Champaign Council Backs Stormwater Fee in Study Session
After two years of discussion, the Champaign City Council is poised to start up a stormwater utility fee. Final action is expected in April following approval in a study session Tuesday night.
The 7 -2 vote followed nearly two hours of comments, most of them backing something that all homeowners and businesses would pay into.
The measure has been proposed as far back as 1996, and studied for the past two years as a means for developing plans to upgrade the city's storm sewer system, impacting neighborhoods that that flood regularly. Jim Creighton is with the West Washington Street steering committee, a neighborhood that has regularly suffered during heavy rains.
"If you've ever had a flat tire you know the sinking feeling in your stomach when it happens," he said. "Multiply that by 100 times. And that's what your first flood feels like. Now live in the neighborhood for 40 years, and have it happen 10, 20, 30 times."

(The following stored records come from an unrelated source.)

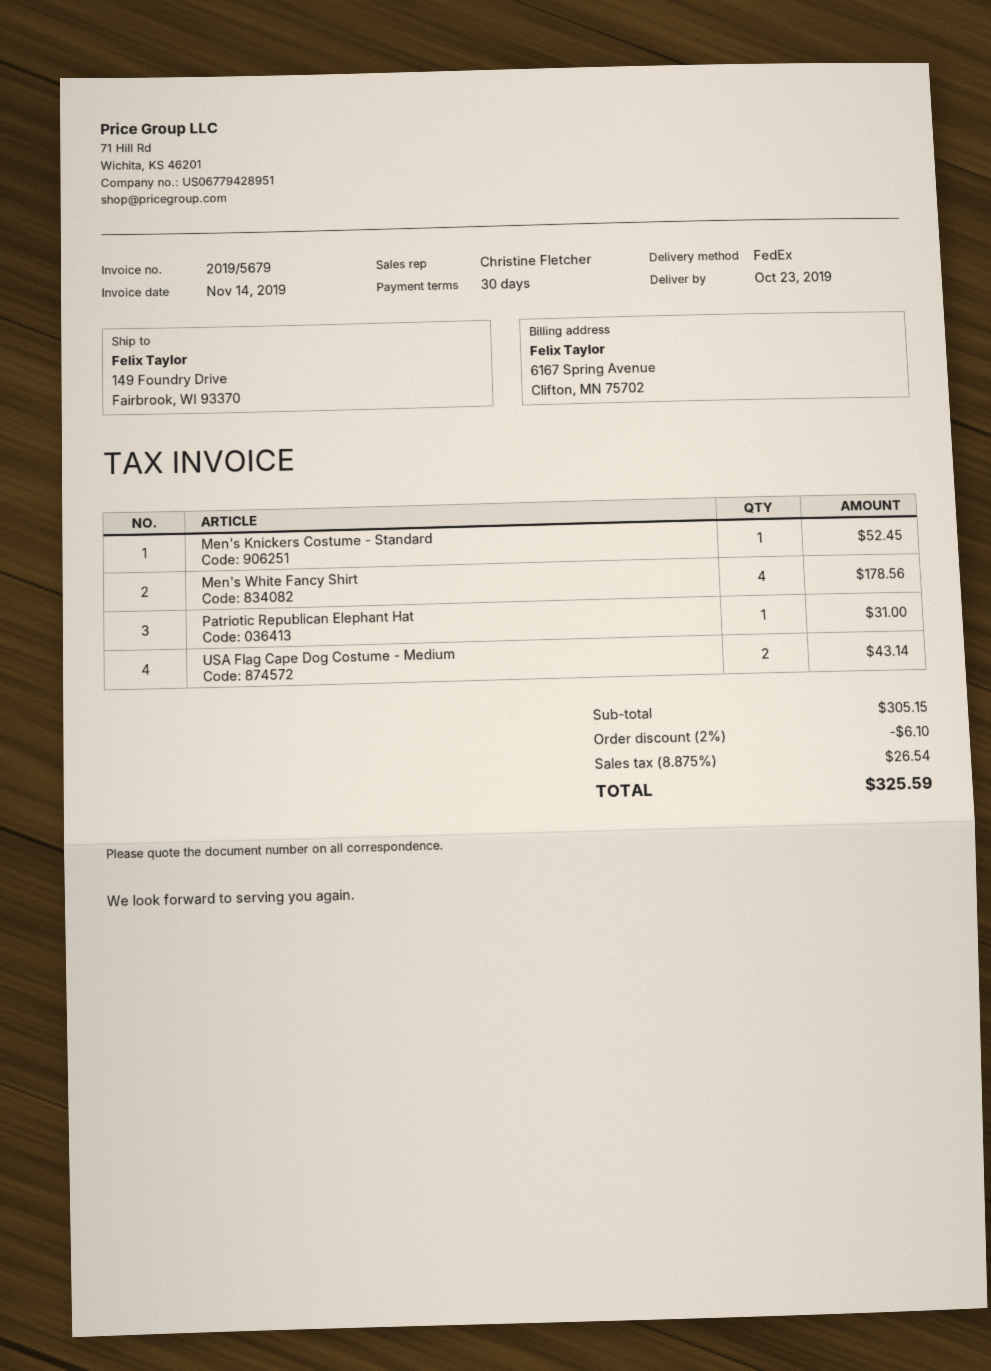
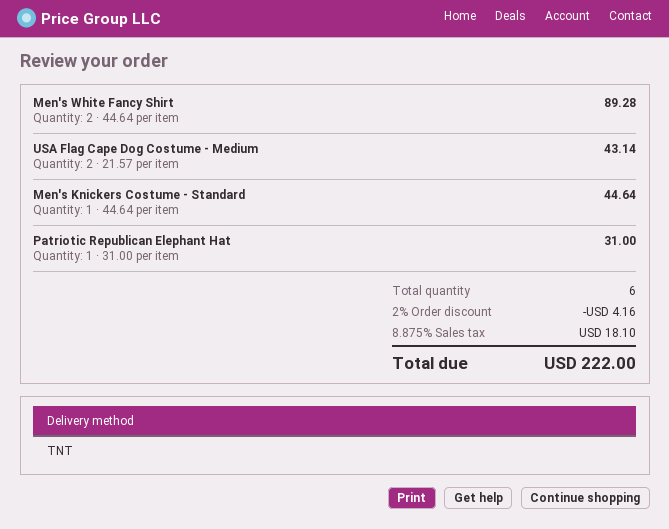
shipping method: FedEx -> TNT
Men's Knickers Costume - Standard: 1 for 52.45 -> 1 for 44.64
Men's White Fancy Shirt: 4 for 178.56 -> 2 for 89.28
discount: 2% = 6.10 -> 2% = 4.16
tax: 8.875% = 26.54 -> 8.875% = 18.10
total: 325.59 -> 222.00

The upgraded storm sewer system would cost owners of single-family homes and duplexes about $5 a month, but higher amounts would depend on the impervious area of property owners. Paul Orama with the Champaign County Chamber of Commerce suggested a fee of its own that could cut the amounts businesses pay by 50-percent.
Council member Deb Frank Feinen, a small business owner herself, says she understands the reasoning.
"But I also think that this is a fair way to provide needed infrastructure that is a citywide responsibility," she said. "And basing it on impervious area in my opinion makes it fair."
But council members Paul Faraci and Kyle Harrison voted against the fee, saying current language offering incentives and credits for non-residential properties aren't enough, and could force small businesses into leaving town.
"We can ill afford to lose if they (businesses) are so negatively impacted that we lose sales tax, we lose jobs, because they have to close, God forbid," Faraci said, a former small business owner.
Champaign Public Works Director Dennis Schmidt says if the council approves the rate ordinance in about a month in a half, then some tweaking can happen with those credits and incentives such as rain barrels and detention basins.
But the fee wouldn't kick in until April 2013.